Task to complete
The response must reproduce exactly every line of the material below holding the word "from".
((
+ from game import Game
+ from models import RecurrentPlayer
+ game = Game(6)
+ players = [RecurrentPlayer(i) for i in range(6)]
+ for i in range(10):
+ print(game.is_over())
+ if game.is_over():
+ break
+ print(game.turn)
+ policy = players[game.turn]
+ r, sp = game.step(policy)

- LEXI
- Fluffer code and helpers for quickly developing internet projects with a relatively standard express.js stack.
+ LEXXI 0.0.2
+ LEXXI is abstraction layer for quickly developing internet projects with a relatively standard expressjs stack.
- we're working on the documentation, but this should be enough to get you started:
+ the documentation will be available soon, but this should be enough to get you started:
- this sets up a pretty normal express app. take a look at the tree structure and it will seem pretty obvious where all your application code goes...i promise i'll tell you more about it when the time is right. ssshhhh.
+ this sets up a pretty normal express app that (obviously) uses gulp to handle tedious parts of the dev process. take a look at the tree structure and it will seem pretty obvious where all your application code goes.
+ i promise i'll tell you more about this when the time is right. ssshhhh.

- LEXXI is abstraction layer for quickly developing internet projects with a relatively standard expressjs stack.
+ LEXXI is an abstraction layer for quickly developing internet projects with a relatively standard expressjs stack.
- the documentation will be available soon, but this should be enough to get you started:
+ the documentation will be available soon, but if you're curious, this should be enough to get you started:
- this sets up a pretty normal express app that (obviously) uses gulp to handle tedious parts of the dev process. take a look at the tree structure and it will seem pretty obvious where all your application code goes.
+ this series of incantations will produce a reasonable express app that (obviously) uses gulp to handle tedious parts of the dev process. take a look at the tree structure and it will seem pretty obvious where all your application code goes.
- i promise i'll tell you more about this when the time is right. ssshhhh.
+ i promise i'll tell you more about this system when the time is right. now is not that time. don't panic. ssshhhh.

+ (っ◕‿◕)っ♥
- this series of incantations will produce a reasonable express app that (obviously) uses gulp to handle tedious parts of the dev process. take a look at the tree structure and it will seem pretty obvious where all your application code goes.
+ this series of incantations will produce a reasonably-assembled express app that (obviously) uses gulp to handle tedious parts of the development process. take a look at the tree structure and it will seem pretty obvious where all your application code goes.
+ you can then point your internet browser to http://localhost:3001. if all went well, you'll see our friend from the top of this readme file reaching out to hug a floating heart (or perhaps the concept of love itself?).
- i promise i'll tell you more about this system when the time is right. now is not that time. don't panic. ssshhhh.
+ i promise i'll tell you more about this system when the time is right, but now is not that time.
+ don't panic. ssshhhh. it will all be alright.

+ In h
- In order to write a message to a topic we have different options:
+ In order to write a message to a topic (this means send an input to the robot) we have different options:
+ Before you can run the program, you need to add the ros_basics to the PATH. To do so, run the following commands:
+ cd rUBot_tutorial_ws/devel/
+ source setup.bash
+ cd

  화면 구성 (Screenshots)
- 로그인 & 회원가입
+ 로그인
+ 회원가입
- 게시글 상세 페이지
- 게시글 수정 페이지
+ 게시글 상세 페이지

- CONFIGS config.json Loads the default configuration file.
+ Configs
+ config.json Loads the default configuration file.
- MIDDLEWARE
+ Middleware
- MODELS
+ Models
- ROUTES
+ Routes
))
Task output
+ from game import Game
+ from models import RecurrentPlayer
+ you can then point your internet browser to http://localhost:3001. if all went well, you'll see our friend from the top of this readme file reaching out to hug a floating heart (or perhaps the concept of love itself?).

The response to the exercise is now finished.